Die Armenier bezeichnen sich als das „vergessene Volk“, da sie von der Welt kaum wahrgenommen werden. Das Leben im heutigen Armenien ist alles andere als einfach. Über die Hälfte der Armenier leben unter der Armutsgrenze. Der Schock über das Erdbeben und dessen Nachwirkungen von 1988, der Krieg Ende der 80er Jahre um das Gebiet Berg Karabach, die Wirtschaftsblockaden und Isolierung Anfang der 90er Jahre sitzt tief. 1993 und 1994 waren die schwersten Jahre für die Armenier. Mangels Energieversorgung wurden die Bäume abgeholzt, um Brennstoff für die kalten Winter zu haben. Es gab kaum Energie. Schulen und öffentliche Gebäude wurden wegen mangelnder Energieversorgung geschlossen. Neues Leben kam durch die Wiederinbetriebnahme des Kernkraftwerkes Metsamor, das wegen des Erdbebens abgestellt worden war. Die Wirtschaftskrise hat nur wenig Geld für Bildung, Forschung und Gesundheitsmaßnahmen übrig gelassen.
Armut trotz Aufschwung
In den Geschäften, zumindest in der Hauptstadt, mangelt es heute an nichts. Doch die Waren sind für die meisten der Armenier unerschwinglich. Die Preise für Alltagswaren steigen schneller als die Einkommen. Die Renten sind viel zu niedrig und liegen bei ca. $ 11 Dollar/Monat.
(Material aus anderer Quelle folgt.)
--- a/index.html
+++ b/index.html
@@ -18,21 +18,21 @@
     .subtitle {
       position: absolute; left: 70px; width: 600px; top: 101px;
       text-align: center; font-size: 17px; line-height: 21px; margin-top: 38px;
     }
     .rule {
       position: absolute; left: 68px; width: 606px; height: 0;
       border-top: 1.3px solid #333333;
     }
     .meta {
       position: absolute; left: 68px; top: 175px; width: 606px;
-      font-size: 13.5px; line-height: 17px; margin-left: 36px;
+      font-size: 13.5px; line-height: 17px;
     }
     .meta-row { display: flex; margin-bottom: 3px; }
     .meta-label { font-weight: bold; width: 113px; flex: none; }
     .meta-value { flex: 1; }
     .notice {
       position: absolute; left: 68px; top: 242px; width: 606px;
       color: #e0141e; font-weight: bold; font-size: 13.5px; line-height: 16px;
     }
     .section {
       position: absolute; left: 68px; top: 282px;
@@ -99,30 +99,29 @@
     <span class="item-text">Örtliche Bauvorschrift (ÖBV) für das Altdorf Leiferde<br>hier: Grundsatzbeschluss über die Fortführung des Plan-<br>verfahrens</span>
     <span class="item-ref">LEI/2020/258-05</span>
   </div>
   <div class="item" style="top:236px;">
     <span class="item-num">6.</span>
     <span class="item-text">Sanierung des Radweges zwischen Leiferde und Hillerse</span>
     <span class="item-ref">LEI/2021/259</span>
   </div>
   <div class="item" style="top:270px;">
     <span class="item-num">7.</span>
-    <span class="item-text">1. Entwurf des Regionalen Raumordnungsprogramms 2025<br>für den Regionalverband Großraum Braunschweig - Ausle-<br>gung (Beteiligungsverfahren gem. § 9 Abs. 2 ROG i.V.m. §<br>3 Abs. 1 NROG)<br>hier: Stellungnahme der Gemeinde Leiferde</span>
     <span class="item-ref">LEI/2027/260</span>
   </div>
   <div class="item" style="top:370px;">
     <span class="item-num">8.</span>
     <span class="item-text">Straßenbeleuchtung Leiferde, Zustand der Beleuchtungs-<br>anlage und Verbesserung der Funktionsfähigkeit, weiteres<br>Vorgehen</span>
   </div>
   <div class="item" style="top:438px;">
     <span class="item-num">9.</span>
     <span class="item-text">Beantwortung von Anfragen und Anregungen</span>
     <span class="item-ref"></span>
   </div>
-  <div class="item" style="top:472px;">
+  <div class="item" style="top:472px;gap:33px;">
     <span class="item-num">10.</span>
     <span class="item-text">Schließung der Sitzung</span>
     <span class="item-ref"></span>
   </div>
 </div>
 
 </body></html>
Mit der Öffnung der Grenzen nach Georgien, der Unterstützung der Armenier im Ausland und internationalem Handel mit dem Iran verbessert sich der Lebensstandard zusehends. In der Hauptstadt sprießen Cafes aus dem Boden und moderne Prachtbauten entstehen. Dies kann jedoch nicht darüber hinwegtäuschen, dass die Schere zwischen Arm und Reich immer weiter auseinanderklafft.
Verlorene Väter
Ein weit verbreitetes Problem sind vor allem die alleinerziehenden Mütter. Aufgrund der schlechten wirtschaftlichen Situation versuchen die Männer im Ausland Arbeit zu finden. Viele von ihnen kehren nicht zurück, weil sie ein besseres Leben gefunden haben. Der Kontakt nach Hause zur Familie wird abgebrochen, die Familien sind vergessen.